In Virginia, a felony conviction automatically results in the loss of certain rights such as voting, serving on a jury, running for office or carrying a firearm. The governor has the sole discretion to restore them — with the exception of firearms rights, which only a court can do.
Youngkin’s handling of the process has been under scrutiny for months after his administration confirmed it had shifted away from an at least partly automatic restoration system used by his predecessors. At least three lawsuits have been filed challenging what critics call an opaque process that could result in discrimination.
Youngkin spokesperson Macaulay Porter said in a statement Monday that the administration has been “engaged in a multi-month process with the NAACP with multiple meetings and discussions” about the restoration of voting rights.
“In a good faith effort to work with the NAACP, our office underwent an extensive process to fulfill their requests and they just continue to employ political tactics,” Porter said.
Porter said Youngkin “firmly believes in the importance of second chances for Virginians who have made mistakes but are working to move forward as active members of our citizenry.”
She said the administration has produced approximately 680 pages of records, some of which the governor was not required to produce under public records laws.
The documents released Friday include requests by the Youngkin administration for information about applicants from various state agencies, including Virginia’s Department of Elections.
The NAACP said the request was “puzzling” and suggested information being gathered was “likely to include voting history.” The group noted that Youngkin has refused ”to publicly state how he uses this information to determine whether to restore a citizen’s voting rights.”
In July, the NAACP said documents it obtained through public records requests “reveal a lack of clear standards and timelines” that creates a confusing system “rife with opportunity for discriminatory impact on Black Virginians and other Virginians of color.”

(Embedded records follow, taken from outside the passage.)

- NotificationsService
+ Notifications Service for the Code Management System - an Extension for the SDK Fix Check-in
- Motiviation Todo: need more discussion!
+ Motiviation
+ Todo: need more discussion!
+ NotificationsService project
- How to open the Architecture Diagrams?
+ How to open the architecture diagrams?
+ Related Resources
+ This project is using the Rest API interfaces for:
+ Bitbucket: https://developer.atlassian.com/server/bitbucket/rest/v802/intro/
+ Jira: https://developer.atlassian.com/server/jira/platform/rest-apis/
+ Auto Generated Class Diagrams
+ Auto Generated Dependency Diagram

Former Secretary of the Commonwealth Kay Coles James, whose office oversees restorations, strongly denied those allegations in a letter she sent to the NAACP in July. James wrote that there is no reference in the application process to “race, religion, or ethnicity.”

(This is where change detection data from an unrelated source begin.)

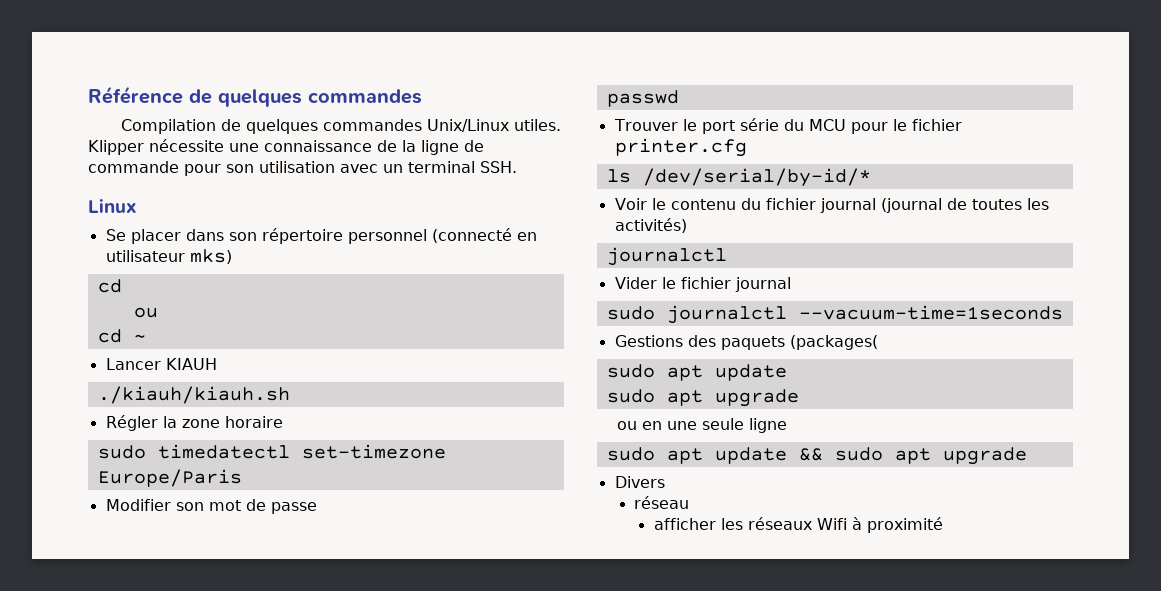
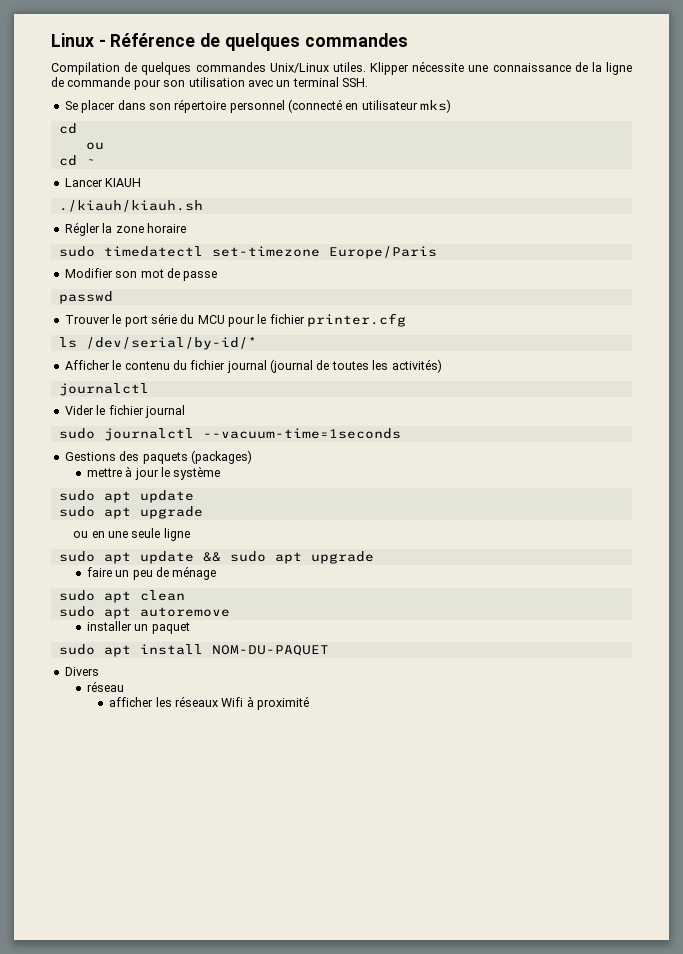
- Référence de quelques commandes
+ Linux - Référence de quelques commandes
- Linux
- Voir le contenu du fichier journal (journal de toutes les activités)
+ Afficher le contenu du fichier journal (journal de toutes les activités)
- Gestions des paquets (packages(
+ Gestions des paquets (packages)
+ mettre à jour le système
+ faire un peu de ménage
+ sudo apt clean
+ sudo apt autoremove
+ installer un paquet
+ sudo apt install NOM-DU-PAQUET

“Governor Youngkin and I both guarantee that these factors play absolutely no role in the process or the serious decisions that we make on behalf of returning citizens,” James wrote.
The NAACP warned then that the restoration process is operating at an “increasingly slow pace,” potentially blocking thousands of people from participating in upcoming elections.
In a letter accompanying the documents released on Friday, the governor’s office said that more than 1,000 applications submitted between January 2022 and October 2023 have not yet been processed because they are incomplete or more information has been requested.
The administration said that it has processed all applications that contain complete information through late September. About 40 applications are still pending while the administration waits for a response from a state agency, the governor’s office said.
James said in her July letter that Youngkin is “less likely to quickly restore the voting rights of anyone who used a firearm in the commission of a crime.” She also wrote that Youngkin will also “generally speaking, but not always” work to restore the voting rights of those who committed nonviolent crimes.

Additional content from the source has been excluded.